When thinking about buying a robotic vacuum cleaner there is always one important factor to consider: how does it actually know where it’s going?
Robot vacuums either feel like a weird household appliance from the future or, the opposite, an untrustworthy gimmick made in China. It also seems like the tech advances in robot vacuums makes buying one more complicated and confusing than ever. The only way to ease either of these concerns seems to be understanding a little more about how they actually work. The truth is, robot vacuums are becoming more functional, capable and cheaper than ever.
Robot vacuums use the same technology as many things already surrounding us – self-driving cars, airplanes and virtual reality video games to name a few. The same technology that guides these little machines enables them to roam around the floor cleaning autonomously, avoid “restricted areas” or even automatically return to base to charge their own batteries.
Some people refer to certain robot vacuums as “smart navigating”. This just means that they use laser technology to scan and detect objects around the house and then clean in a systematic way. Other robots might navigate “randomly” using their bump sensors and algorithms to move around and bounce off objects. Navigation is massive factor that drives price. As a general rule, the more “intelligently” it maps out your room, the more premium, and therefore more expensive, the robot is.
Since there are many types of robot vacuums circulating on the market, and such a range of tech used within these vacuums, it’s hard to know what is good and why. There are many questions about features, i.e. whether to get a hybrid mop-vacuum, auto-empty station or smart-home capabilities, however when it comes to navigation typically say that we prefer LiDAR. The other main mapping technology used in robot vacuums is called vSLAM (visual simultaneous localisation and mapping) which uses cameras facing upwards to map the ceiling of a room and other major objects in its field of view. In our opinion we prefer LiDAR to vSLAM because it’s of its accuracy – despite it being a bit more expensive for manufacturers.

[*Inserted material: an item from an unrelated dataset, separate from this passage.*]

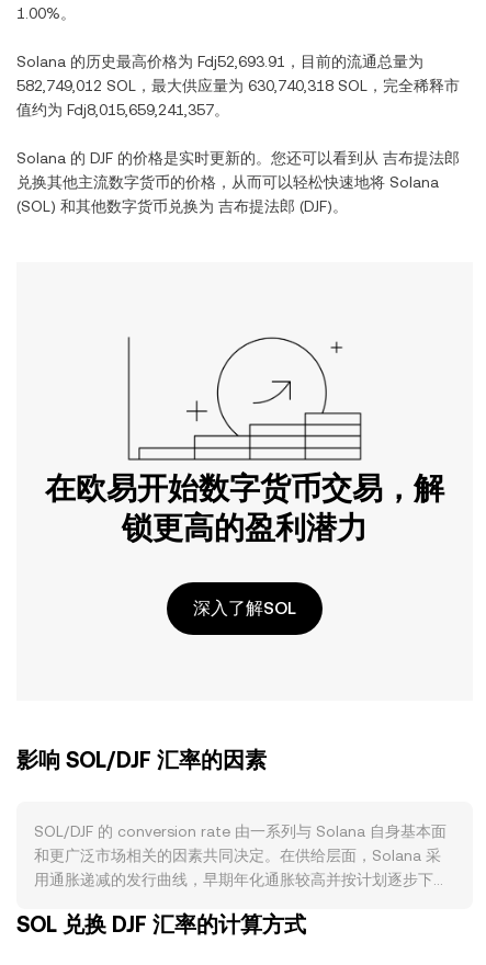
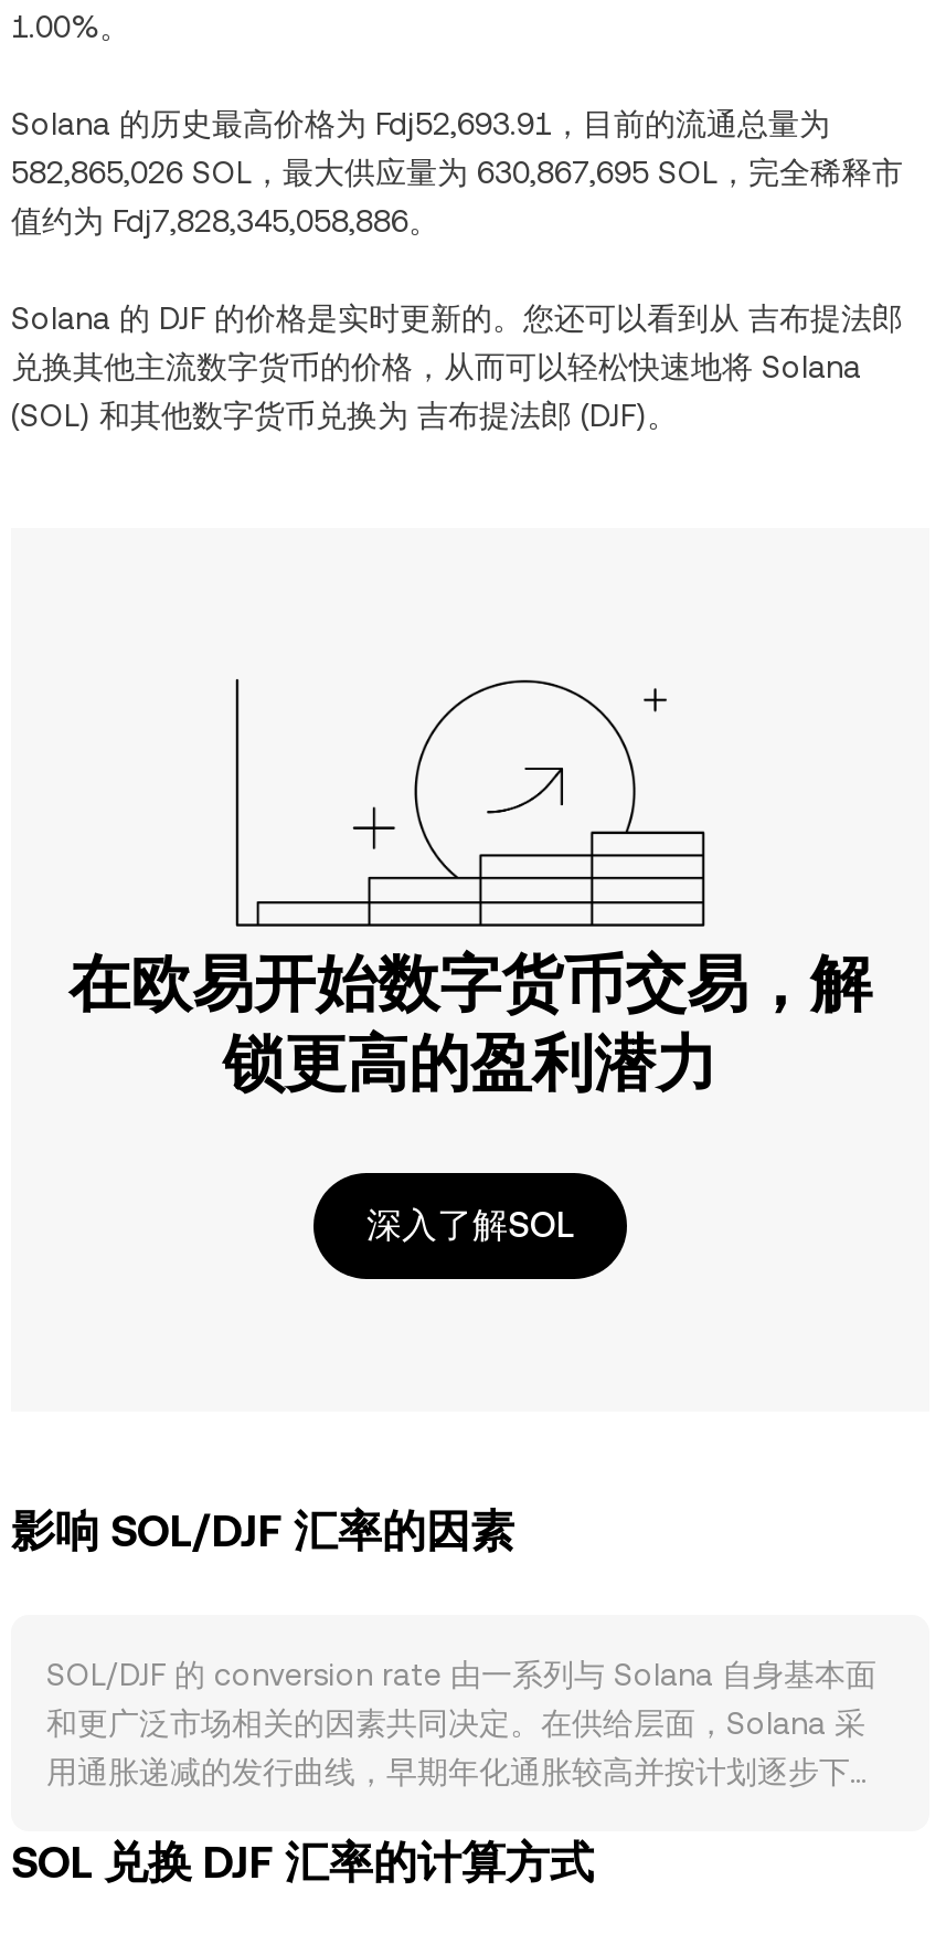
[16,77,460,94] 582,749,012 SOL，最大供应量为630,740,318 SOL，完全稀释市 -> [11,155,903,190] 582,865,026 SOL，最大供应量为630,867,695 SOL，完全稀释市
[16,101,229,118] 值约为Fdj8,015,659,241,357。 -> [11,203,439,239] 值约为Fdj7,828,345,058,886。

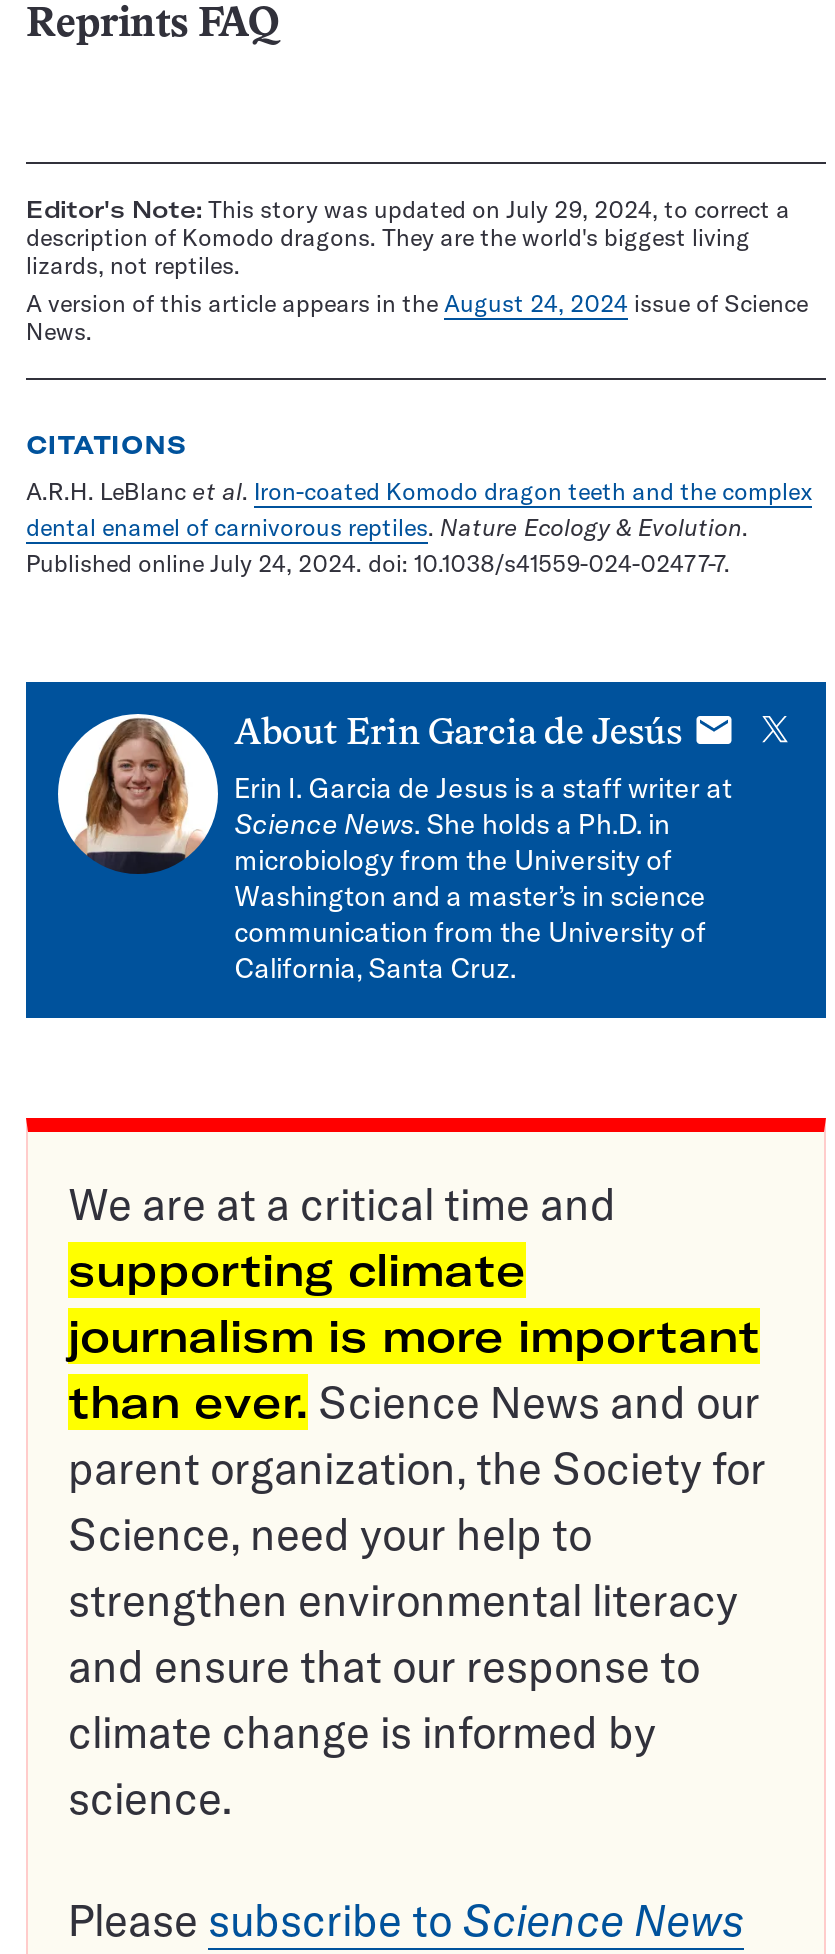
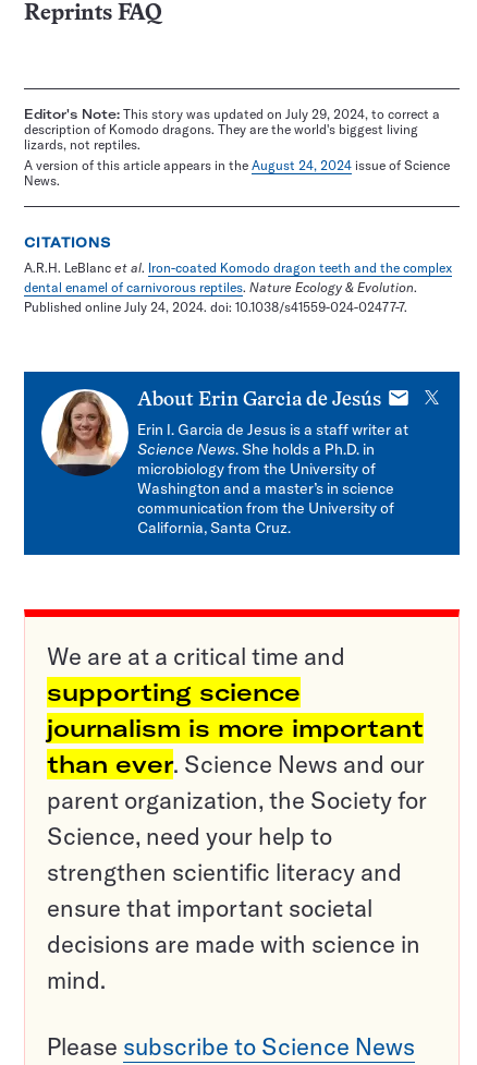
[68,1241,526,1297] supporting climate -> [47,676,301,707] supporting science
[68,1571,738,1825] strengthen environmental literacy | and ensure that our response to | climate change is informed by | science. -> [47,856,420,995] strengthen scientific literacy and | ensure that important societal | decisions are made with science in | mind.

LiDAR can seem a little bit like magic but, like all things tech- related, this is actually just a result of 25 years of development by a lot of brilliant engineers, based on relatively understandable concepts. LiDAR stands for light detection and ranging.
Essentially, there is a spinning laser tucked away under a cap which sits on top of the robot. The laser fires out light waves which bounce off surrounding walls and it measures the time taken for the laser to reflect back into the sensor itself. By doing this quick movement thousands of times, the LiDAR can calculate the exact distance to an object, right down to the centimetre. The lasers rotate at “lightning speed” which allows a robot to collect a lot of data in a short amount of time. This means the robot can create an exact coordinate of where it is located within the house. As it rotates the laser is taking 360-degree measurements of all the walls, doorways, objects and surfaces and storing the information. Since the robot then knows exactly where it is, it can create cool features in the app such as “no-go zones”. These zones are where you can draw virtual lines in the app itself, and the robot will treat those sections as a “cordoned-off” area and avoid it completely. Other features mean you can even name specific rooms and send the robot to that room at click of a button (or tap of a screen). That feature is actually amazing to watch. It’s like watching a car automatically parallel parking – mesmerising.
LiDAR also means that you can set the vacuum off at night, in the dark without having the lights on, and it won’t struggle with black carpet or going into the dark underneath a couch. This is a major downfall for camera-based robots – because it really commits you to cleaning when it’s daylight and making sure they will avoid cleaning under your couches.
Alongside the spinning lasers, most robots also incorporate a number of other sensors into their hardware. Bump-sensors engage if a robot bushes brush up against a wall or object. These sensors seem to take about 50 grams of force before they properly engage and force the robot to retreat.
Robots also have drop senses which detect stairs or other “cliff-like” ledges. In theory without these sensors – robots would be in danger of flying off certain surfaces which could ultimately end in some sort of damage or malfunction. There also are sensors which detect whether the robot has been lifted off the ground. In most premium robots, these sensors also engage a helpful “warning” voice that lets you know when someone has lifted up the robot and taken it for a walk unannounced.
So, robot vacuums are not a scary phenomenon at all. They just have some pretty cool tech which also happens to be built into a lot of parts of every-day life. LiDAR is accurate, it is able to work in the dark and it means you can have cool app features such as “no-go zones” or “zone cleaning”. In summary, if you’re not sure how your robot vacuum works or want to upgrade to a robot vacuum that can do a few more “tricks”, look out for a laser turret sitting on the top of a robot vacuum. That is a clear sign that is probably going to be pretty good at navigating.